(Modification records)
+++

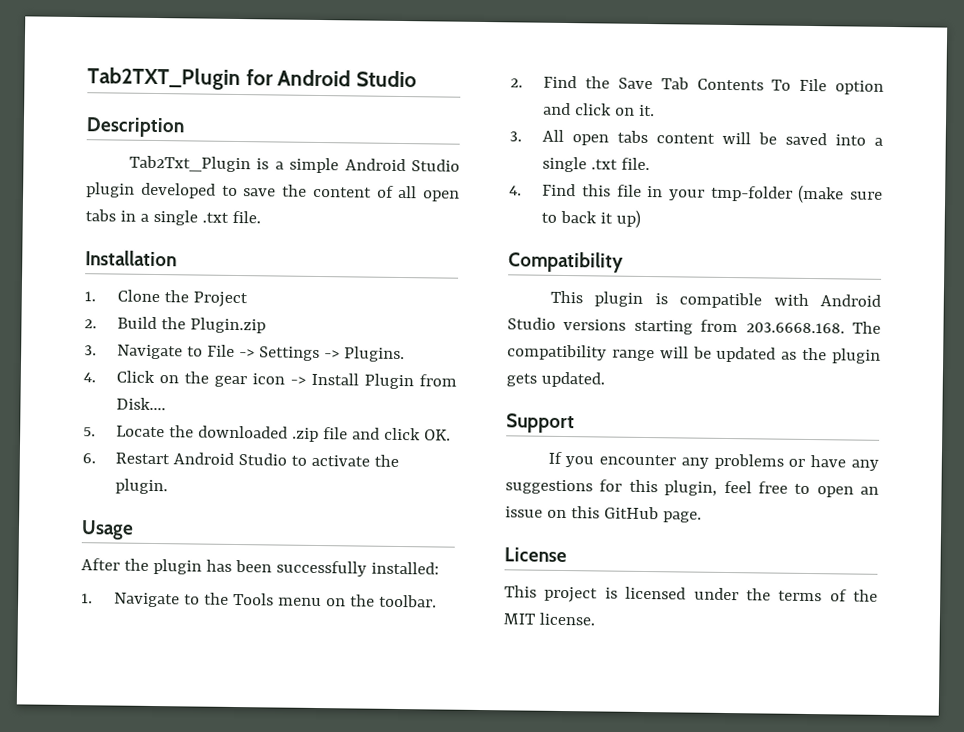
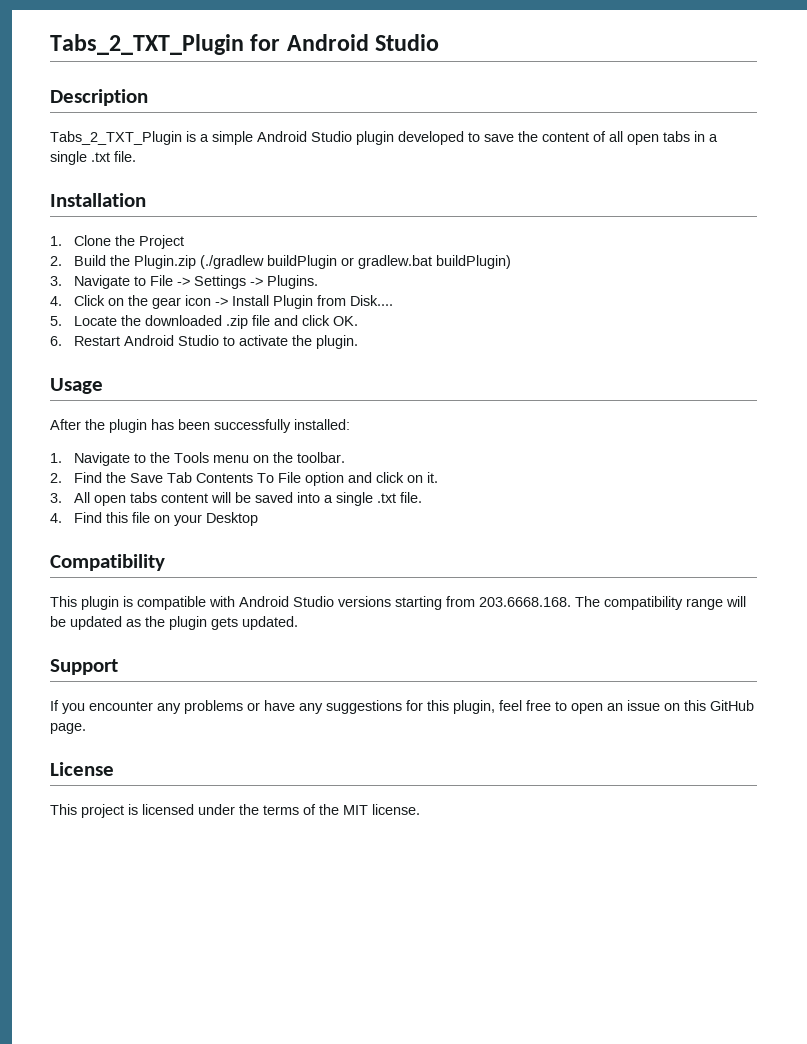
- Tab2TXT_Plugin for Android Studio
+ Tabs_2_TXT_Plugin for Android Studio
- Tab2Txt_Plugin is a simple Android Studio plugin developed to save the content of all open tabs in a single .txt file.
+ Tabs_2_TXT_Plugin is a simple Android Studio plugin developed to save the content of all open tabs in a single .txt file.
- 2. Build the Plugin.zip
+ 2. Build the Plugin.zip (./gradlew buildPlugin or gradlew.bat buildPlugin)
- 4. Find this file in your tmp-folder (make sure to back it up)
+ 4. Find this file on your Desktop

+++

__TASK BRIEF__:
Reproduce the records above exactly, starting with the line that contains "Tabs_2_TXT_Plugin is a" and ending with the last line.

__ANSWER BOX__:
+ Tabs_2_TXT_Plugin is a simple Android Studio plugin developed to save the content of all open tabs in a single .txt file.
- 2. Build the Plugin.zip
+ 2. Build the Plugin.zip (./gradlew buildPlugin or gradlew.bat buildPlugin)
- 4. Find this file in your tmp-folder (make sure to back it up)
+ 4. Find this file on your Desktop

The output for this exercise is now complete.